Иосиф согласился взять на дорогу оленьего мяса, как настаивал Иорам. Но и после этого от небольшой, казалось, добычи оставалось ещё пол туши. Мясо завернули в траву и сложили в кожаные мешки, которые оказались за поясом у слепца. Получилось два полных мешка.
– Помочь? – спросил Шаул. – Далеко ваш дом?
– Полный мешок тяжёл, – старик закашлялся, поднимая его на плечо, – но насколько же он легче пустого! Сами донесём.
Они попрощались, договорились встретиться в Гив’е. Миха ещё долго оборачивался и махал рукой Шаулу. А Иосиф, идя за хозяином, думал: можно ли подбирать всех несчастных – вон их сколько кругом! Ну, подай ты нищему, поделись едой, нет ничего – помоги советом. Но не приглашай к себе жить! Что он будет делать в доме со слепцом и сиротой?
Вскоре Иосиф забыл об этой встрече. Слуга радовался дороге и хотел, чтобы она длилась, как можно дольше. Шаул же напротив, шёл мрачный: то ли думал о филистимлянах и погорельцах, то ли понял, что ослиц им уже не найти, а старый Киш не любит такие потери.
Так, занятый каждый своими мыслями, вошли они в попутное селение Алмон.
– Мир приходу твоему! – приветствовал судья и пророк вошедшего через бронзовые ворота красавца-великана.
– Мир и тебе, – ответил Шаул.
Внезапная радость охватила его. Шаул встал на колени и приложил губы к щеке незнакомого старца, потом поднялся и вместе с Иосифом пошёл за этим встретившим их человеком, удивляясь наряженному по-праздничному селению и людям в белых одеждах и венках. Над Алмоном замерло бирюзовое небо.
Войдя в праздничную толпу, они вместе с ней под барабаны и напевы дудочек стали подниматься на Божий холм. Рядом двигались девушки-танцовщицы. Они кружились на ходу, звенели глиняными колокольчиками на ногах и руках и вскидывали над головой связки бубенцов.
Шаул наклонился к старцу и, покраснев, спросил:
– Как бы мне найти провидца? Говорили, что он может прийти в Алмон, но тут, видимо, какой-то праздник.
– Это – я, – на ходу ответил старец. – Меня зовут Шмуэль.
– Как? – из-за веселья вокруг Шаул ничего не слышал.
– Шму-эль.!
– Как нашего судью и пророка, – засмеялся Шаул.

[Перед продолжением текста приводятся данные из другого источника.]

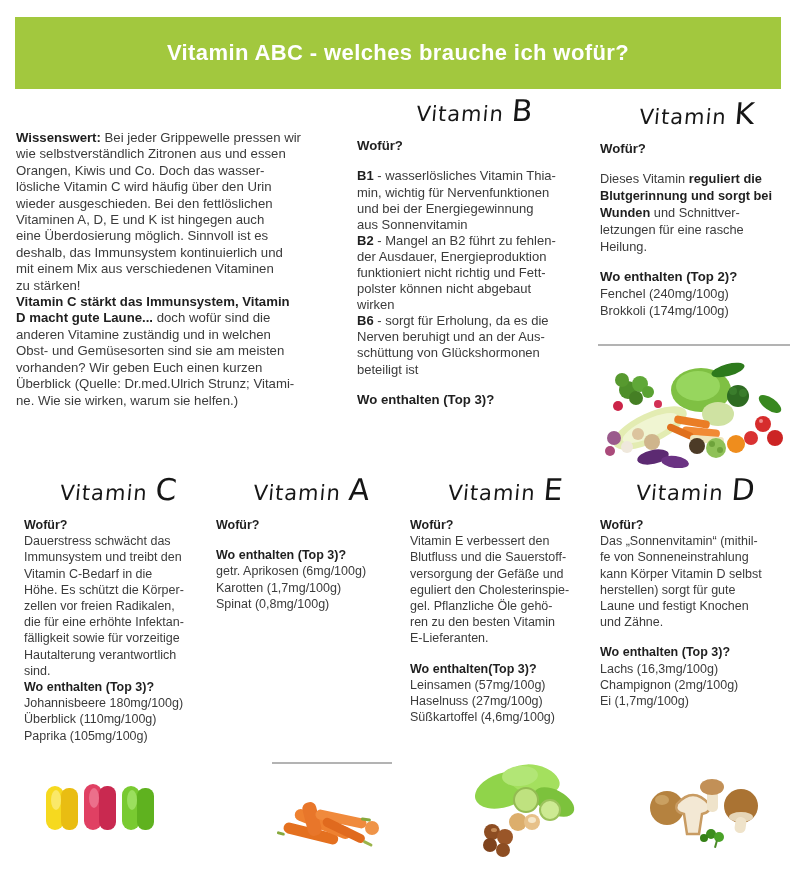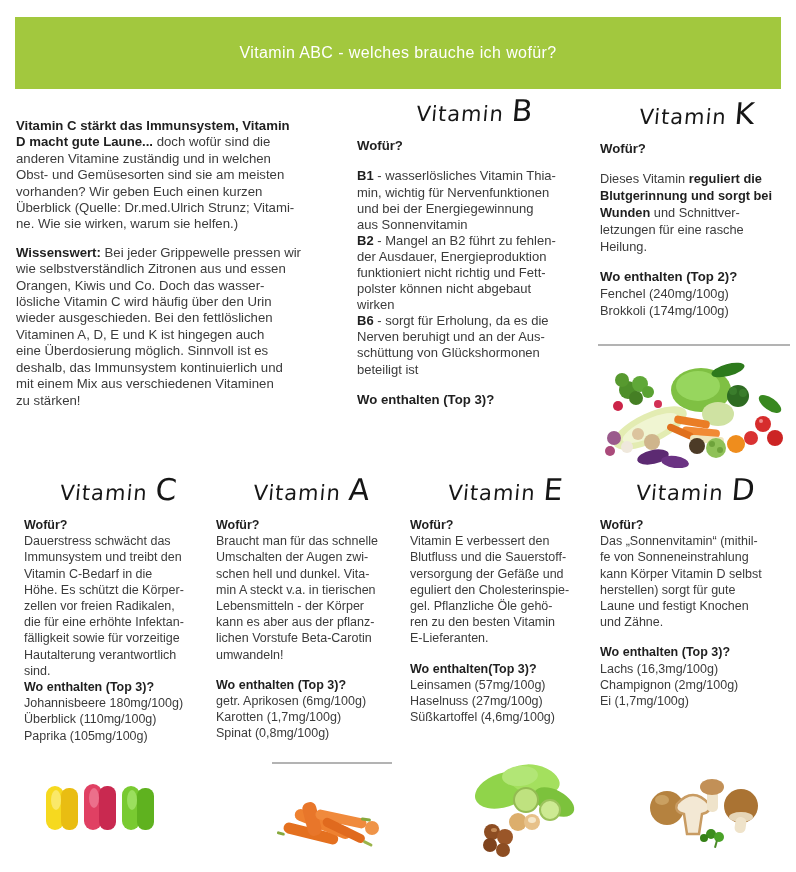"Vitamin ABC - welches brauche" .header-title { font-size: 16px -> 22px; font-weight: normal -> bold }
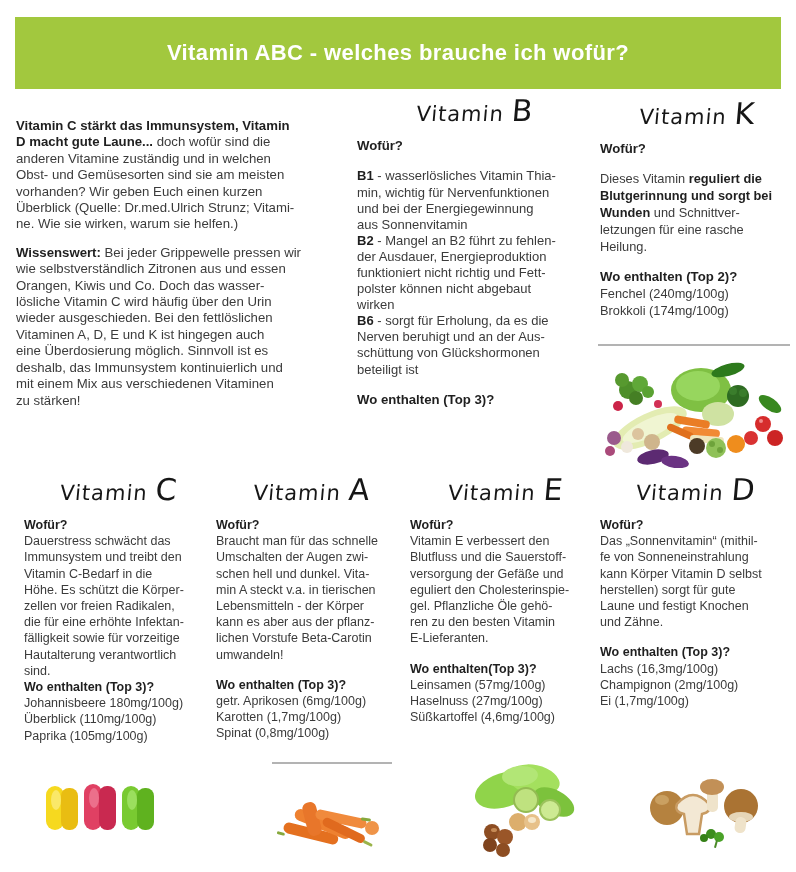"Vitamin C stärkt das Immunsystem," p.para { order: before "Wissenswert: Bei jeder Grippewelle" -> after "Wissenswert: Bei jeder Grippewelle" }
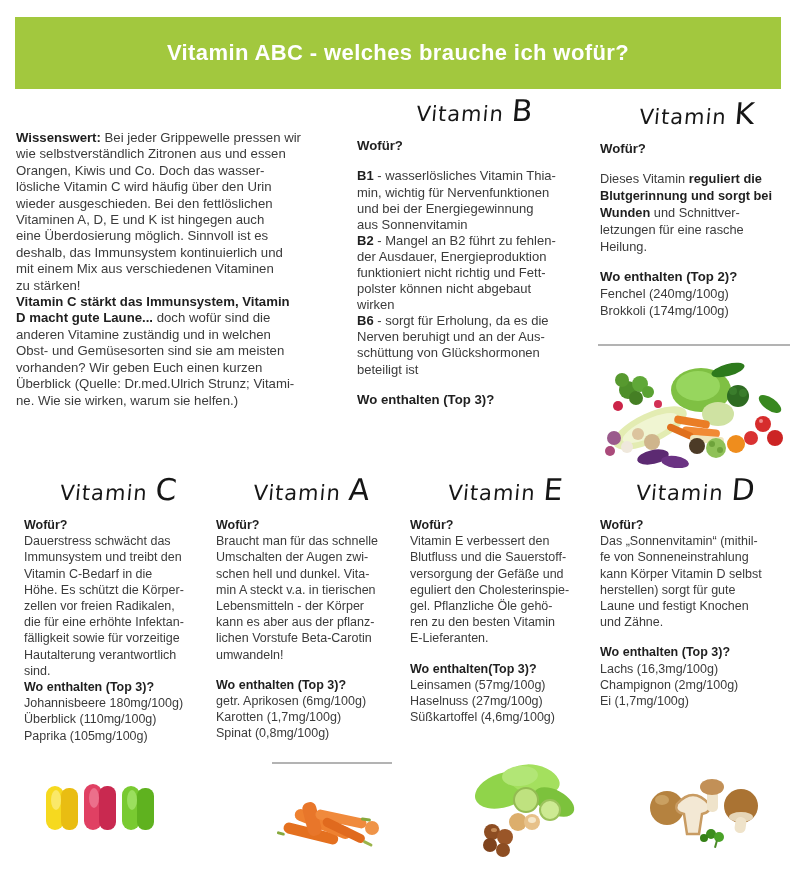"Braucht man für das schnelle" p.para { html: <p>Braucht man für das schnelle Umschalten der Augen zwi- schen hell und dunkel. Vita- min A steckt v.a. in tierischen Lebensmitteln - der Körper kann es aber aus der pflanz- lichen Vorstufe Beta-Carotin umwandeln!</p> -> none }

– Нашлись ослицы отца твоего, – крикнул ему Шмуэль.
Тут только Шаул осознал, что этот приветливый человек и есть судья и пророк из Рамы.
За каждым поворотом к шествию присоединялись нарядные дети с зелёными ветками в руках. В утреннем воздухе пахло мёдом, лента широкой, очищенной от щебня дороги вела наверх, к сложенному из громадных камней жертвеннику. Народ всё время прибывал, заполняя склоны Божьего холма.